Extracted information:
((

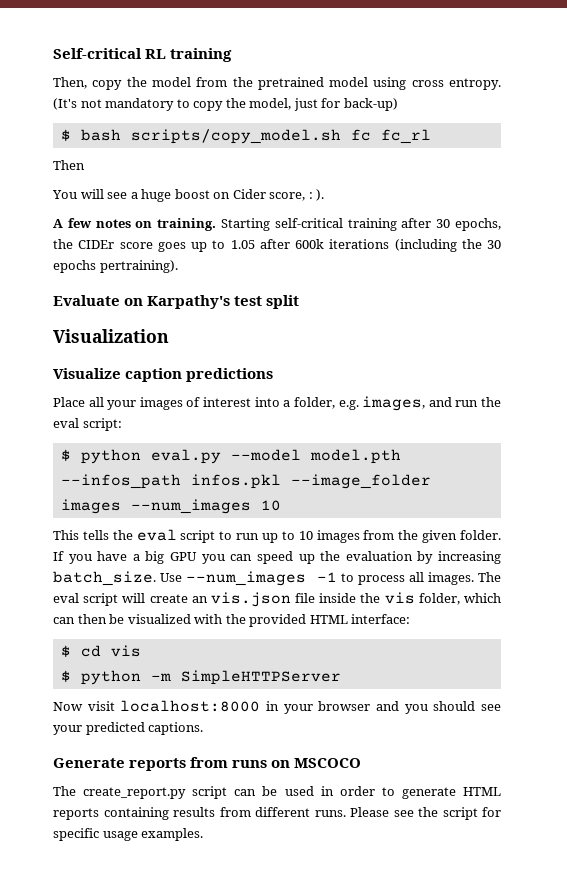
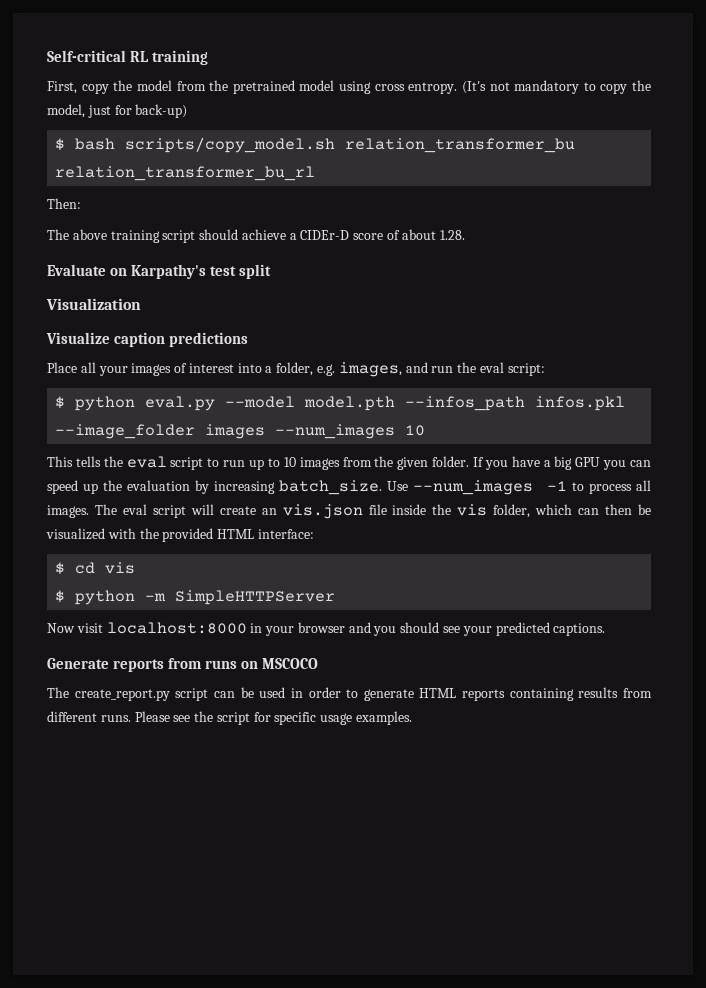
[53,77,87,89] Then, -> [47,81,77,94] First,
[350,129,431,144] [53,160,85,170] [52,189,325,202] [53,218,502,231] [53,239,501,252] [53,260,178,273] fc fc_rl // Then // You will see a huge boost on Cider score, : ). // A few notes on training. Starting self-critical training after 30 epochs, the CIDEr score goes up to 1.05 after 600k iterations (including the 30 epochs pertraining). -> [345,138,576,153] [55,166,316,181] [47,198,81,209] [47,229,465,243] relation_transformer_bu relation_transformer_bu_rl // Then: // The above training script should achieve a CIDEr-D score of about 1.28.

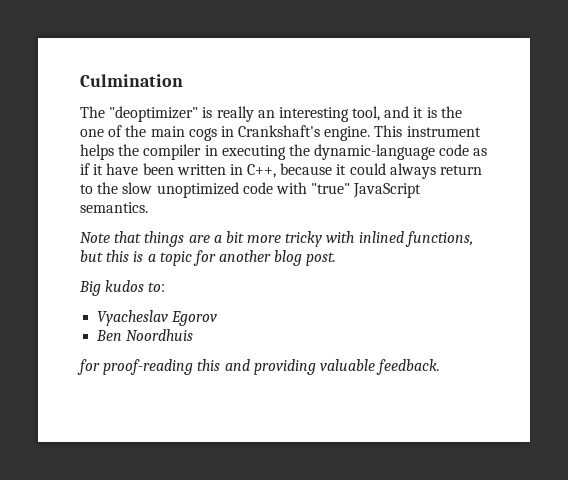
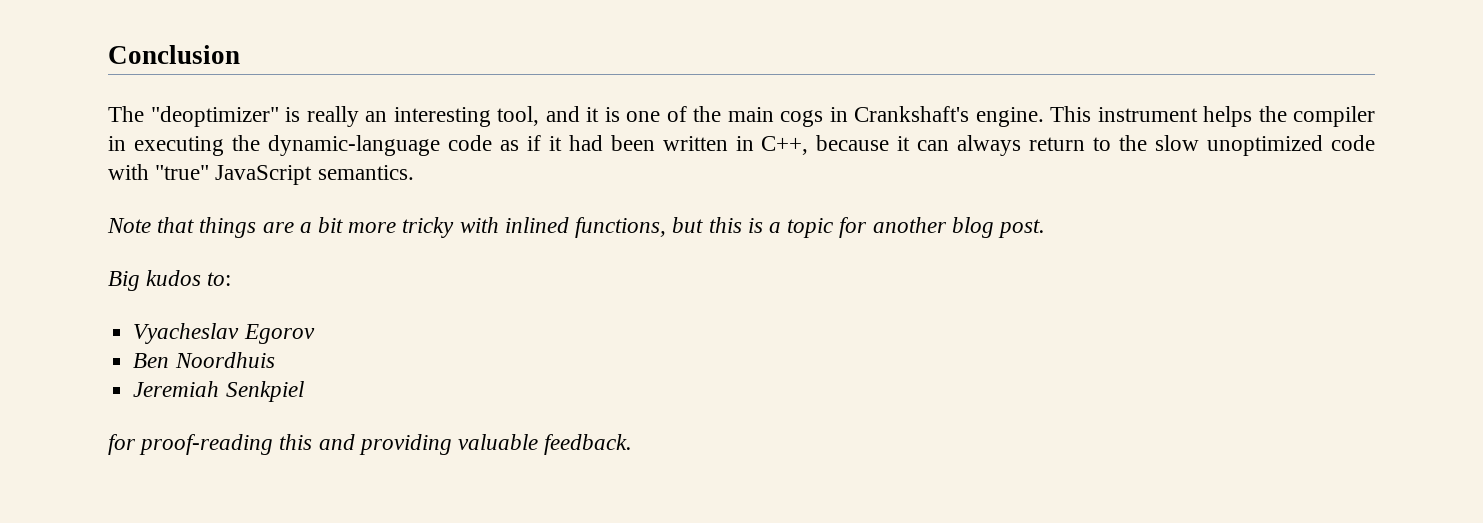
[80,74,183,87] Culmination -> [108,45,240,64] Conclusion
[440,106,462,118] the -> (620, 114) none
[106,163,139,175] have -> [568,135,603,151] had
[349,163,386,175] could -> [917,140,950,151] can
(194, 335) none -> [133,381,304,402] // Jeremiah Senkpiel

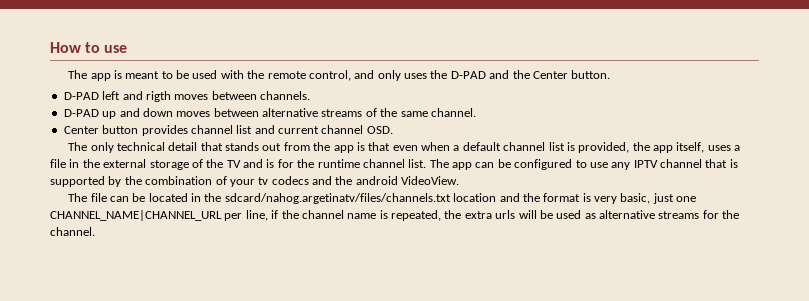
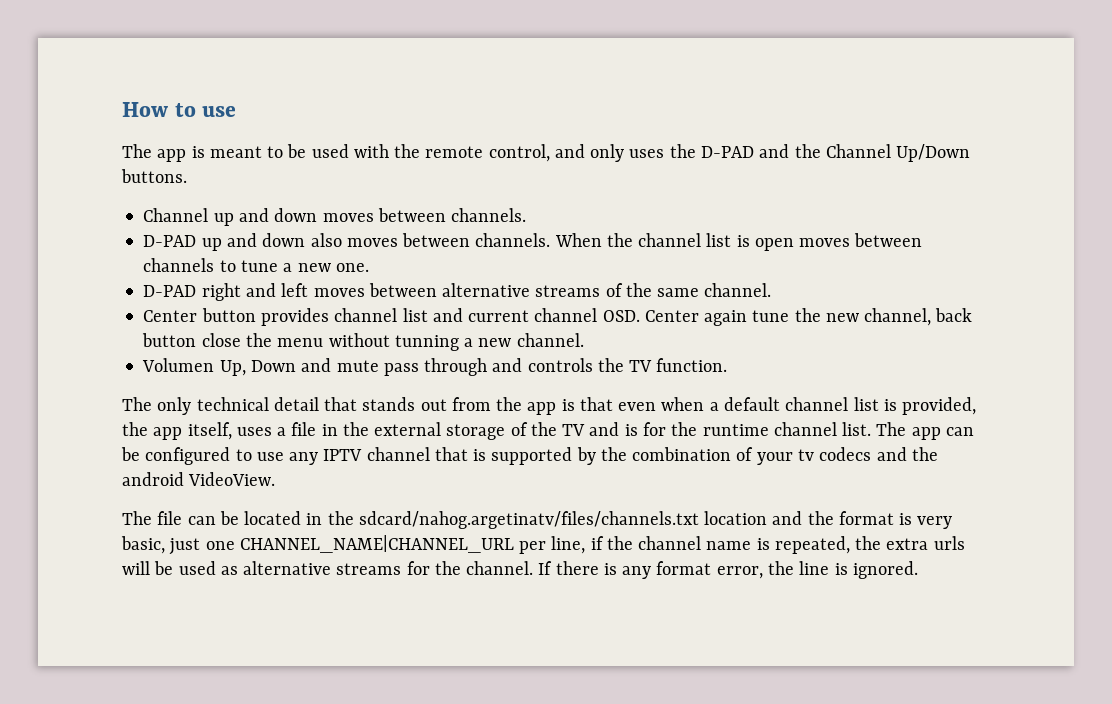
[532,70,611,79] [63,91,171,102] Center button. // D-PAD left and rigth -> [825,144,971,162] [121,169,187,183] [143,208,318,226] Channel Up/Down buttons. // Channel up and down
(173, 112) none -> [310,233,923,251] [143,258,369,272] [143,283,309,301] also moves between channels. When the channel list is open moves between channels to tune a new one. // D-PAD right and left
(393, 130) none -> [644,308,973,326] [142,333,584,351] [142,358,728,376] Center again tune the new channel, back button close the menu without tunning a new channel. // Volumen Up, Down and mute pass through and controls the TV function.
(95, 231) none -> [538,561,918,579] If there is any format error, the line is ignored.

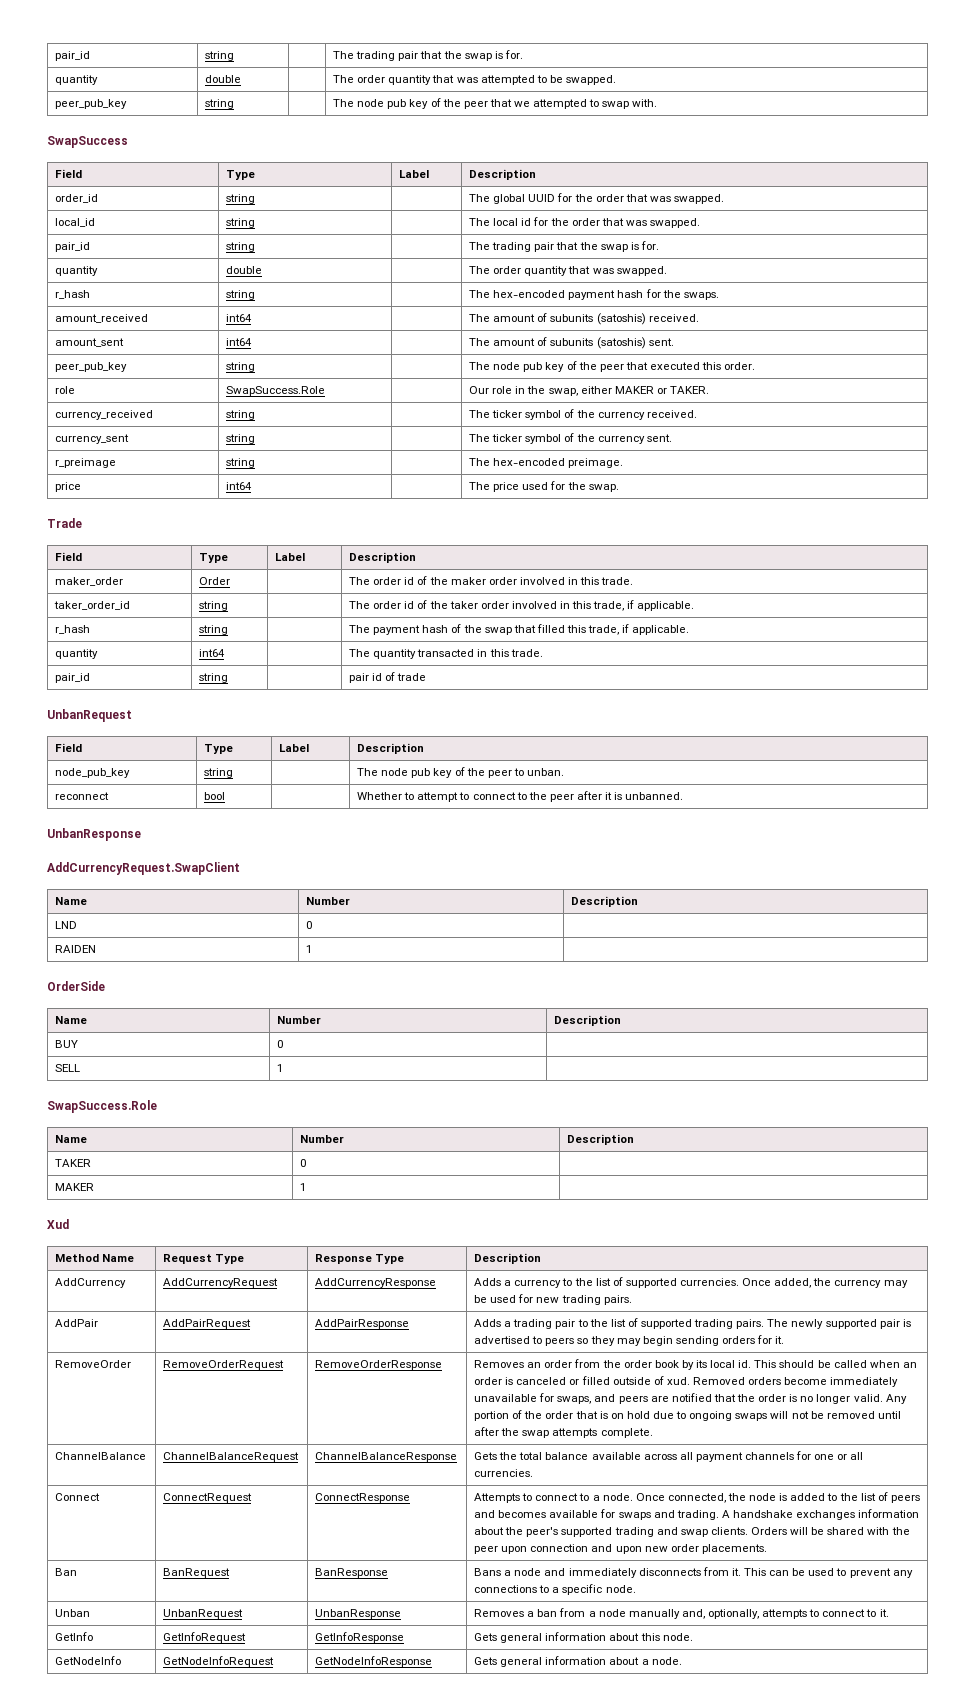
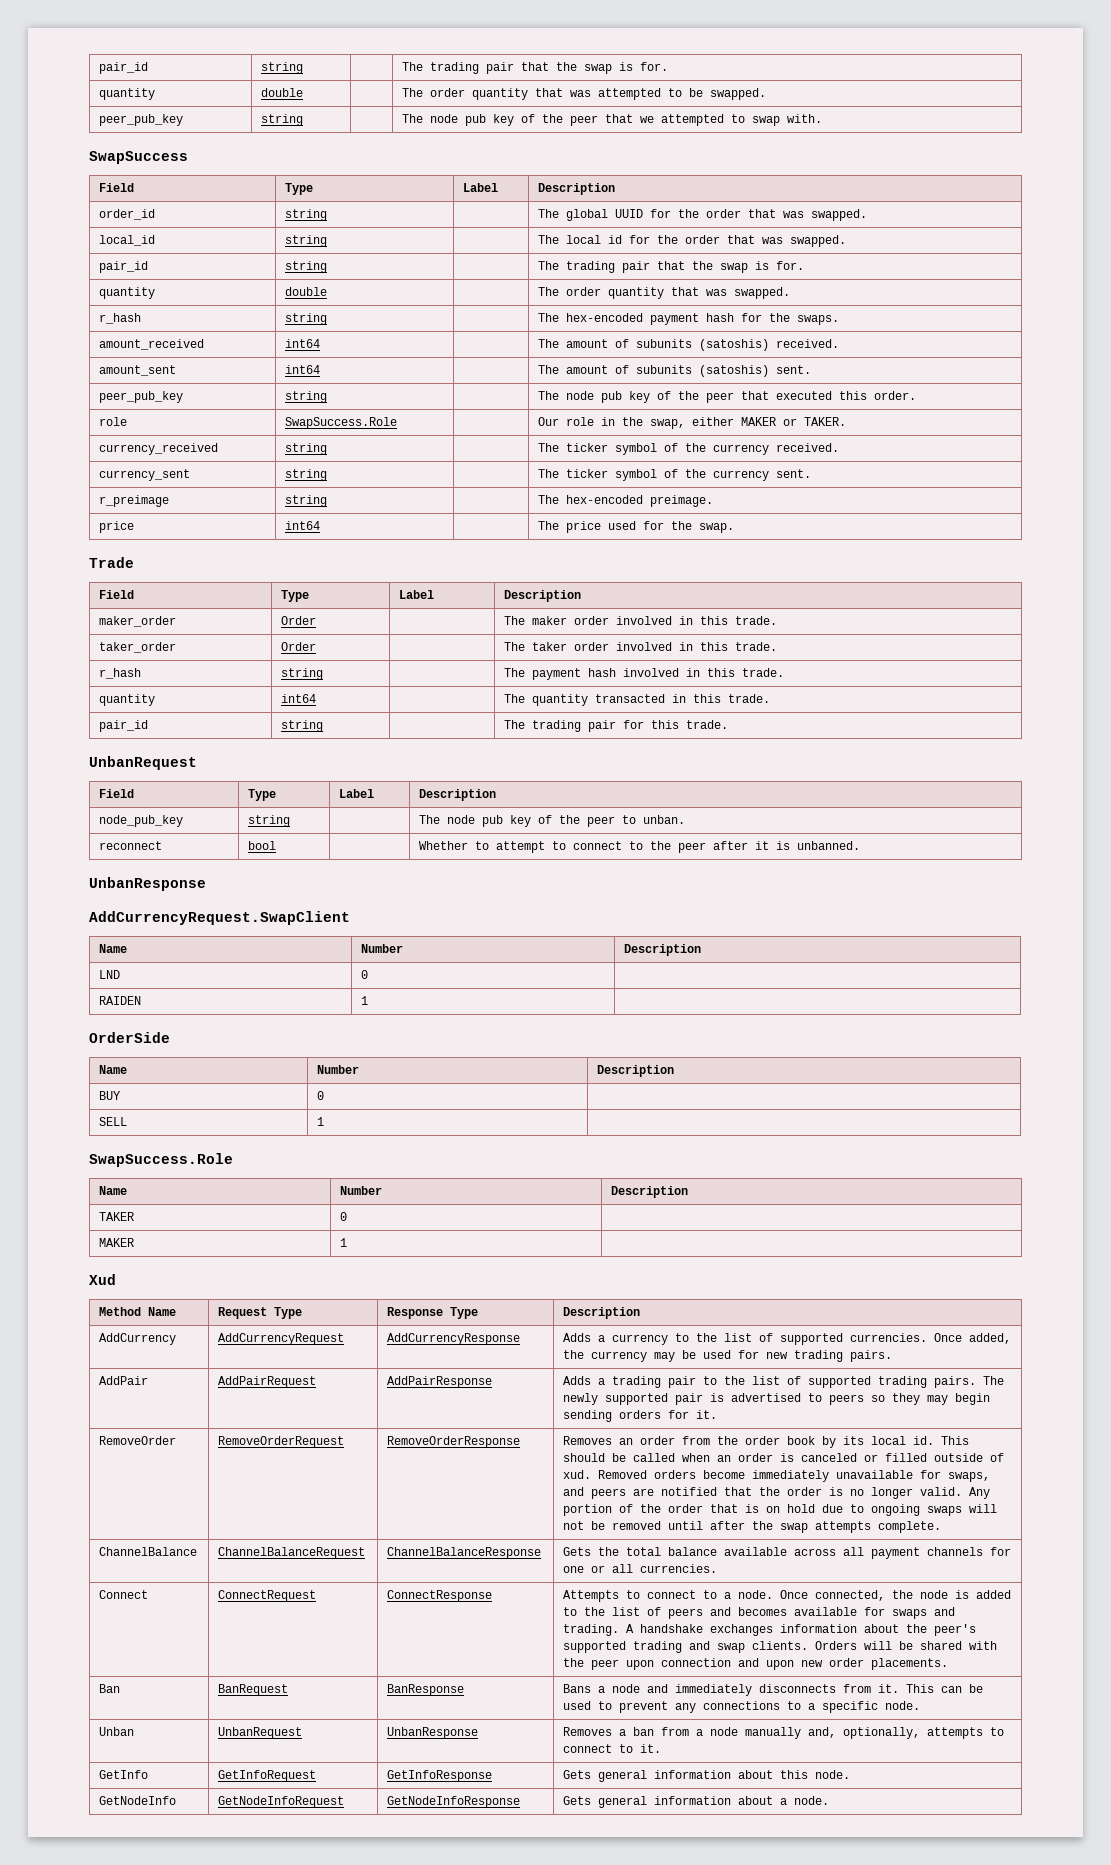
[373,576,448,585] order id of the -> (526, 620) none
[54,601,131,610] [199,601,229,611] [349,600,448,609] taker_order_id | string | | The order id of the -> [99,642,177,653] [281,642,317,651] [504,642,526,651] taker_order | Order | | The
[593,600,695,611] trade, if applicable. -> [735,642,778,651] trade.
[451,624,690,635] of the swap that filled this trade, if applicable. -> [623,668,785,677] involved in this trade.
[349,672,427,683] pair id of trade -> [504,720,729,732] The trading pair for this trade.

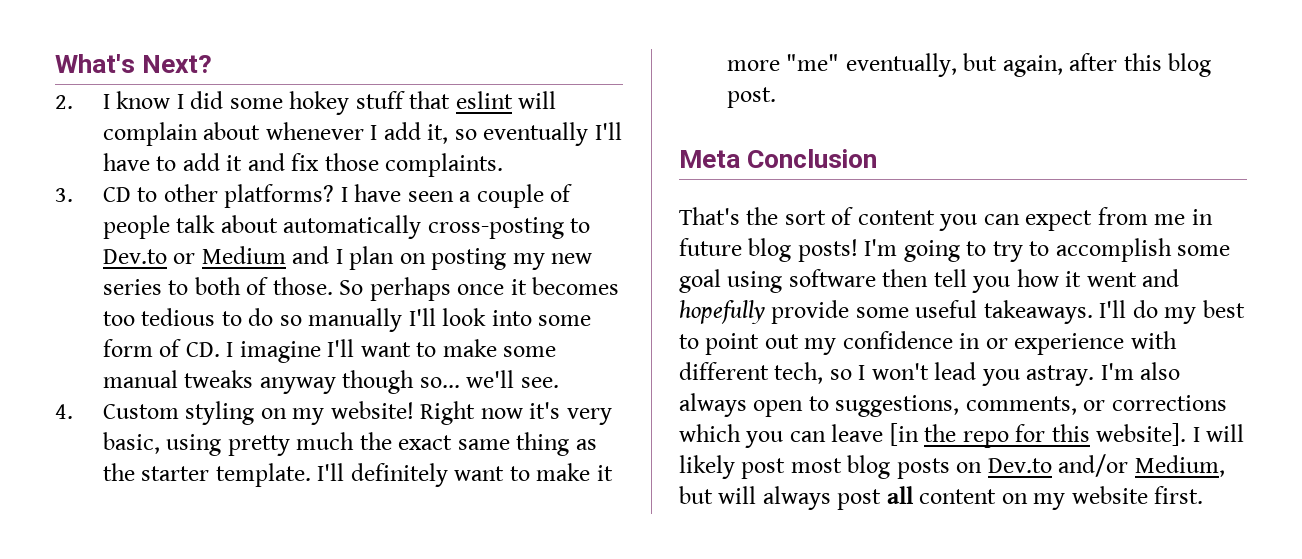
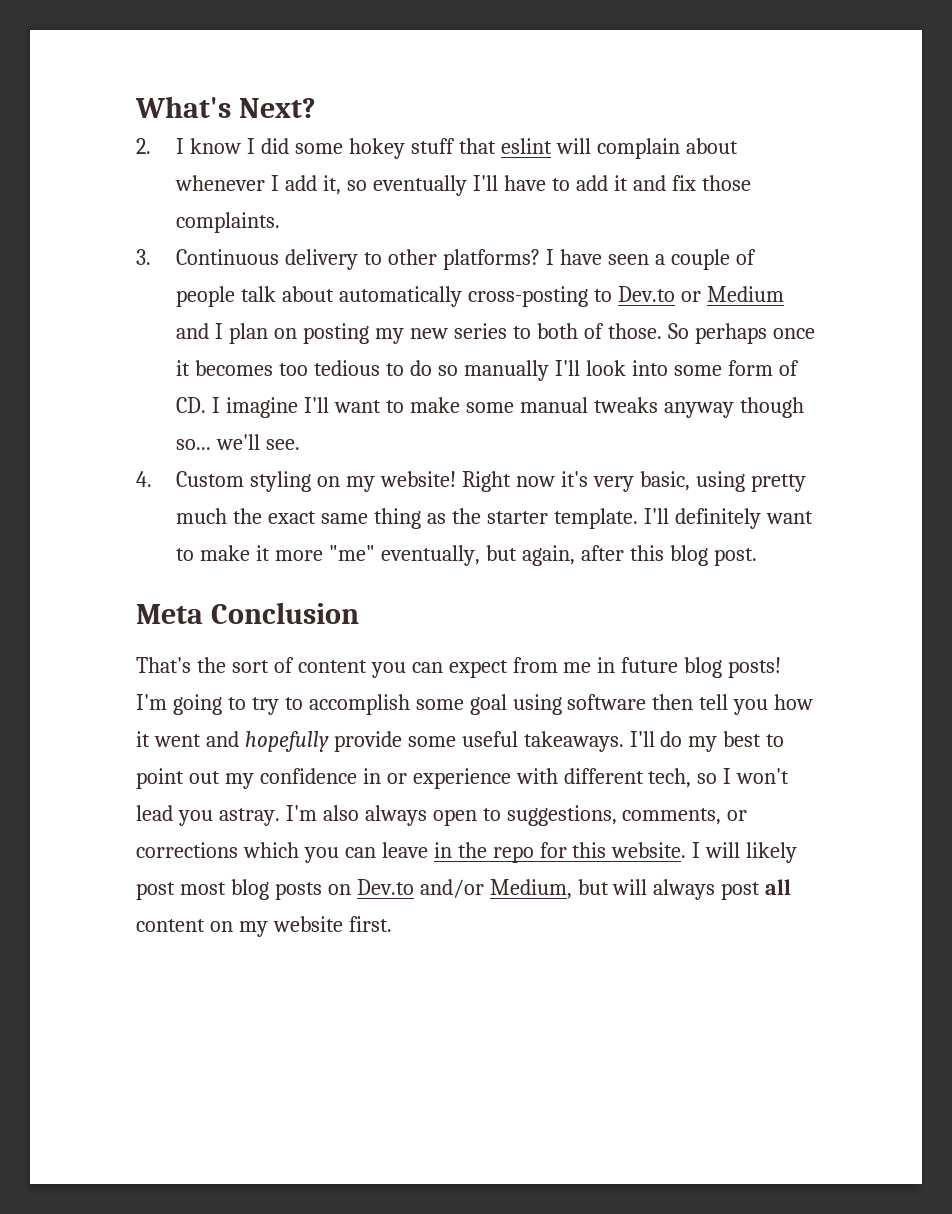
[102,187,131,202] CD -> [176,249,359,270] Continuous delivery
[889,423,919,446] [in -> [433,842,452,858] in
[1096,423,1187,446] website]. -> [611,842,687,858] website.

))

Task instructions: Make an exact copy of the lines above, beginning with the line with "(194, 335) none" and ending with the line with "[532,70,611,79] [63,91,171,102] Center", and keep the pictures out of it.

Finished task:
(194, 335) none -> [133,381,304,402] // Jeremiah Senkpiel

[532,70,611,79] [63,91,171,102] Center button. // D-PAD left and rigth -> [825,144,971,162] [121,169,187,183] [143,208,318,226] Channel Up/Down buttons. // Channel up and down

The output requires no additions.